Nunca aspiré al poder

Nunca aspiré al poder de hacer felices a los hombres, ni confortable la vida. Desprecié la meta de los humanismos digestivos y los idealismos teológicos. La tragedia era mi quimera de oro, la libertad en la ruptura, la cita con Dios en el abismo, la belleza con aire de Ángel Exterminador.

¿Era errado el Camino? O el Camino, una vez caminado, ¿no conducía a ninguna parte como lo presentí en pleno delirio? ¿Acaso sigo buscando revelaciones salvadoras en un área desconocida de conciencia, en las entrañas del monstruo que devoró a Rimbaud en el laberinto de sus iluminaciones?

Nunca dije la última palabra; siempre tuve mis dudas aflorando en silencio. He dejado de ser mudo a duras penas para mal-decir esas dudas, cuando lo que me quemaba interiormente era el ansia de claridad, el terror de la verdad, despejar la tiniebla hasta encontrar la clave de los sésamos que nos abrirían los mundos luminosos de salvación.

Mi paso no es la meta de mi generación; mi camino no es su camino. Somos caminantes juntos cada cual perdido o salvado en su camino. Libertades unánimes y esencialmente solitarias, eso es lo bello de la aventura. El Nadaísmo no era el fin, sino el medio de realizar cada uno su infierno o su paraíso a la medida de sus sueños, de sus furias, para gustar su sombra bajo el sol y beberse su sed.

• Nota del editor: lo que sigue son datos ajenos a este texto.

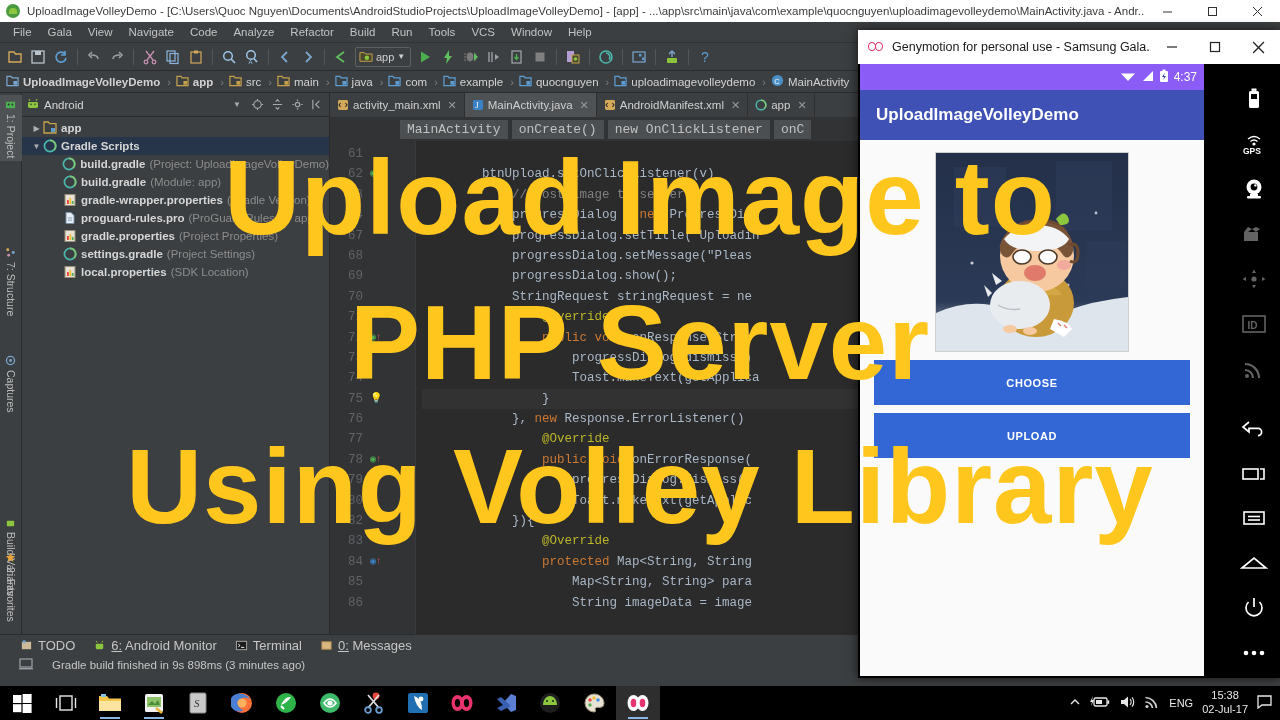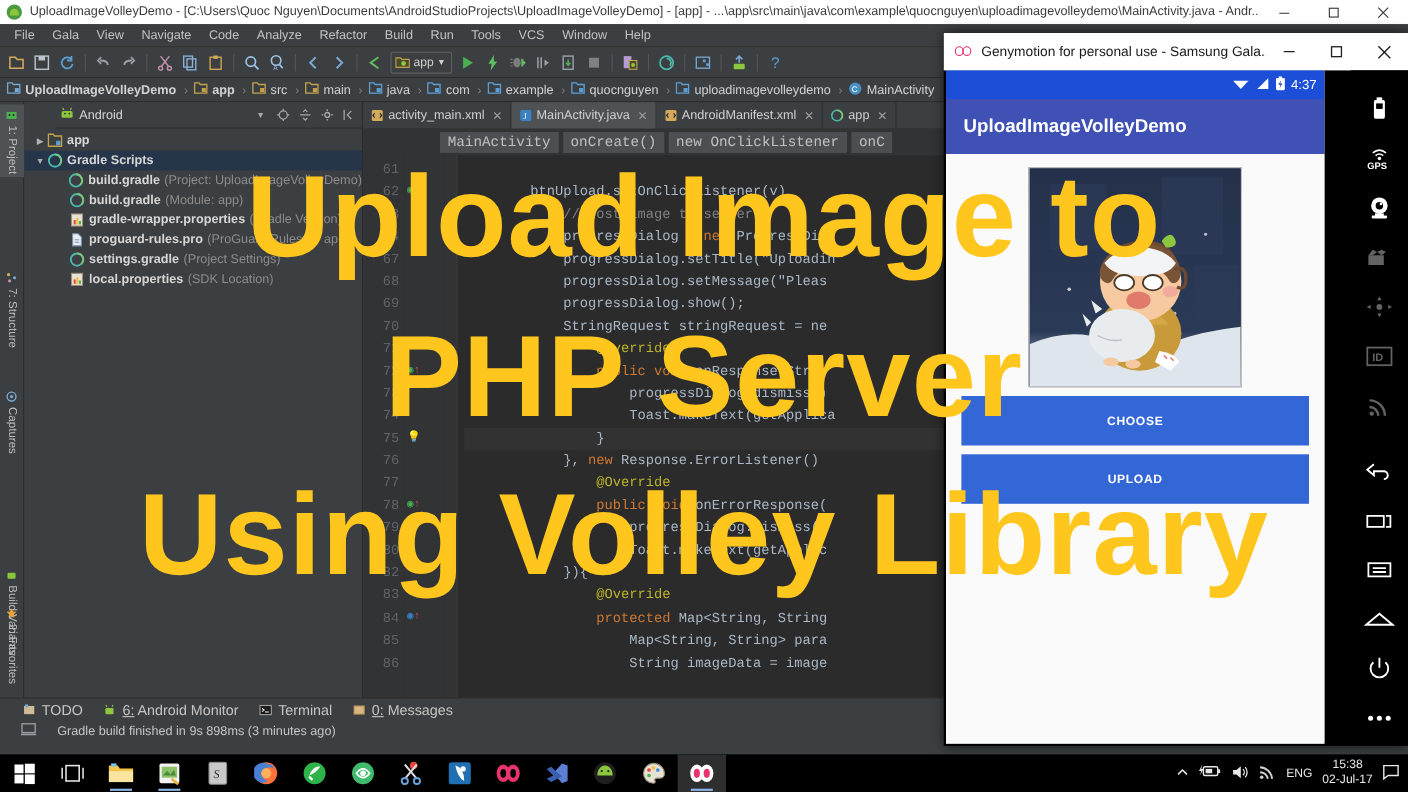--- a/index.html
+++ b/index.html
@@ -123,7 +123,7 @@
   .g-title .gwb { width: 44px; height: 34px; display: flex; align-items: center; justify-content: center; color: #222; }
 
   .g-screen { position: absolute; left: 2px; top: 34px; width: 344px; height: 612px; background: #fafafa; }
-  .and-status { height: 26px; background: #1d4ed8; display: flex; align-items: center;
+  .and-status { height: 26px; background: #8b5cf6; display: flex; align-items: center;
       justify-content: flex-end; padding-right: 7px; gap: 5px; color: #fff; font-size: 12px; }
   .and-bar { height: 50px; background: #3f51b5; display: flex; align-items: center; padding-left: 16px; }
   .and-bar .atitle { color: #fff; font-size: 17px; font-weight: bold; }

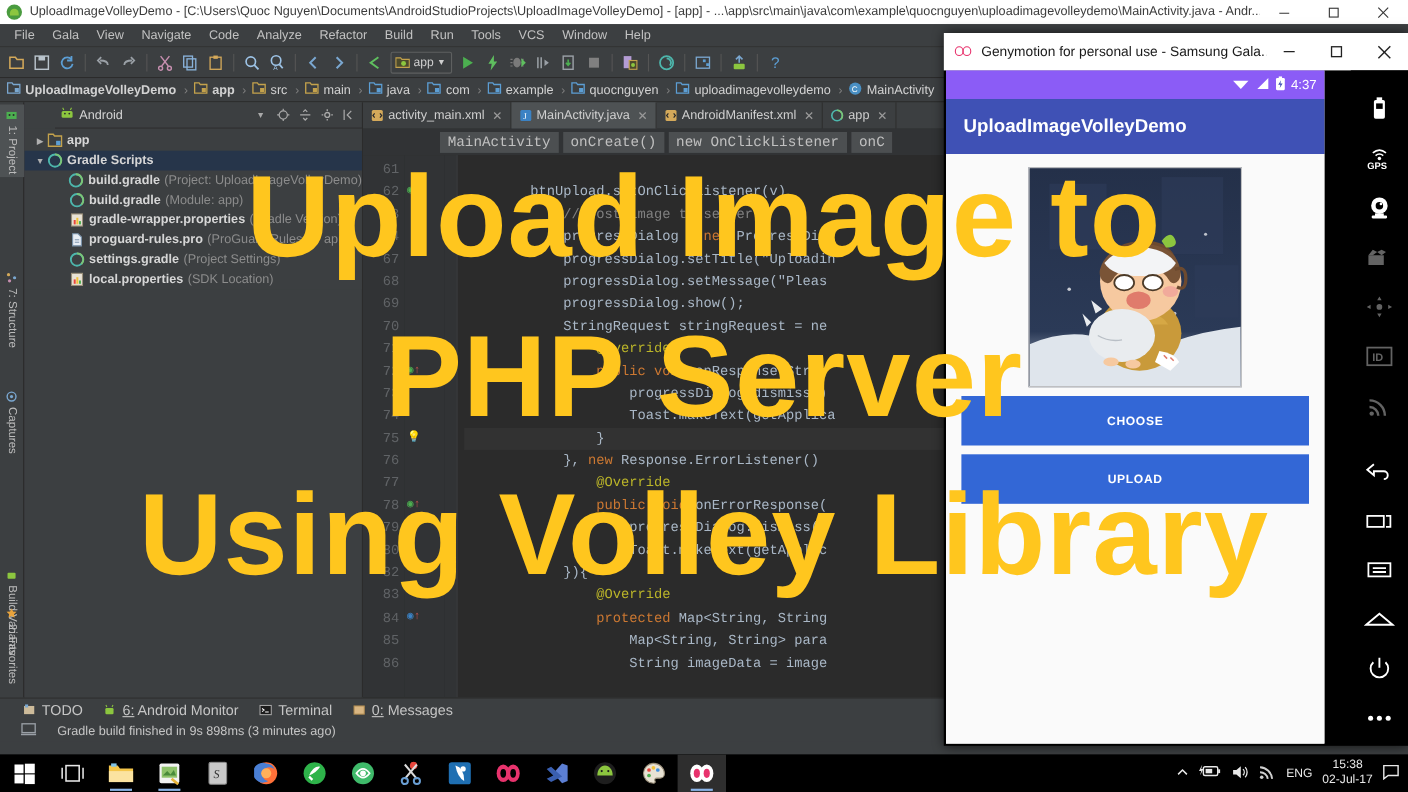--- a/index.html
+++ b/index.html
@@ -60,7 +60,7 @@
   
   .proj { width: 308px; background: #3c3f41; border-right: 1px solid #2b2b2b; }
   .proj-head { height: 24px; display: flex; align-items: center; padding: 0 4px; gap: 4px;
-      border-bottom: 1px solid #2b2b2b; margin-left: 28px; }
+      border-bottom: 1px solid #2b2b2b; }
   .proj-head .ptitle { color: #d4d4d4; font-size: 11.5px; flex: 1 1 auto; }
   .proj-head .phb { width: 16px; height: 16px; display: flex; align-items: center; justify-content: center;
       color: #a9a9a9; }

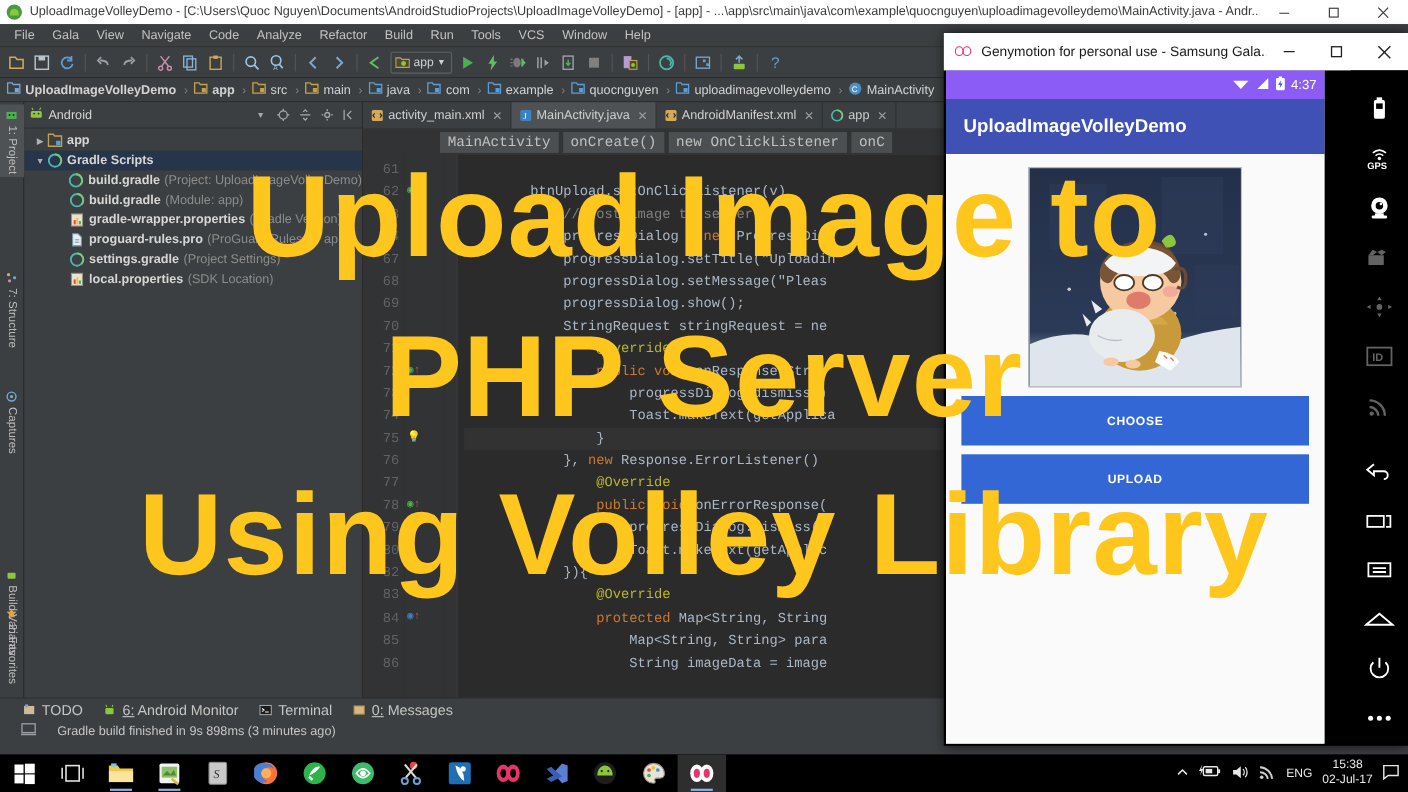--- a/index.html
+++ b/index.html
@@ -599,6 +599,18 @@
               <span style="width:28px"></span>
               <span class="tarrow"></span>
               <span class="ticon"><svg width="14" height="14" viewBox="0 0 14 14">
+                  <rect x="2" y="1.5" width="10" height="11" fill="#e8e2d4" stroke="#9a8f7a" stroke-width="1"></rect>
+                  <rect x="4" y="7" width="1.8" height="4" fill="#e8453c"></rect>
+                  <rect x="6.4" y="5" width="1.8" height="6" fill="#f2c13a"></rect>
+                  <rect x="8.8" y="8" width="1.8" height="3" fill="#4caf50"></rect>
+                </svg></span>
+              <span class="tlabel">gradle.properties</span>
+              <span class="thint">(Project Properties)</span>
+            </div>
+            <div class="trow">
+              <span style="width:28px"></span>
+              <span class="tarrow"></span>
+              <span class="ticon"><svg width="14" height="14" viewBox="0 0 14 14">
                   <circle cx="7" cy="7" r="5.6" fill="none" stroke="#4db6ac" stroke-width="1.7"></circle>
                   <path d="M7 1.4a5.6 5.6 0 0 1 4 9.6" fill="none" stroke="#7cc576" stroke-width="1.7"></path>
                 </svg></span>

En mi caso, hice de él mi trinchera, mi fortaleza, no para conquistar la gloria ni el poder, sino para no dejarme conquistar de la Muerte, la hambrienta zorra de los desiertos de Dios.

En un sentido esencial de mi verdadera vocación, he buscado en el arte el Olvido Salvador, o sea, el ocio de los sueños creadores y la rebelión del espíritu. El Nadaísmo significó todo eso: gota amarga de mi cáliz, sobrado de pan que nunca sobra, arma poderosa de mis fuerzas desarmadas, olivo de fe en la aventura humana.


Maravillosa aventura la Tierra cuando se ama y se odia con pasión creadora, religiosa. La belleza convierte el exilio en reino, y el sabor oscuro de la manzana del conocimiento en alegría de vivir. No usurpé nada a nadie, sólo defendí estos dones para nosotros, y para muchos, aunque sé que nos sobra todo lo que nos falta.

No vivir atado a la cruz irredimible del Nadaísmo, ni crucificado como Héroe o Mártir, ni colgado irrisoriamente del Mito, muerto de risa.

La cruz que no promete redención, es fatalidad.

Y ser nadaísta es también negar el Nadaísmo si ya no sirve a los poderes de la vida y el arte.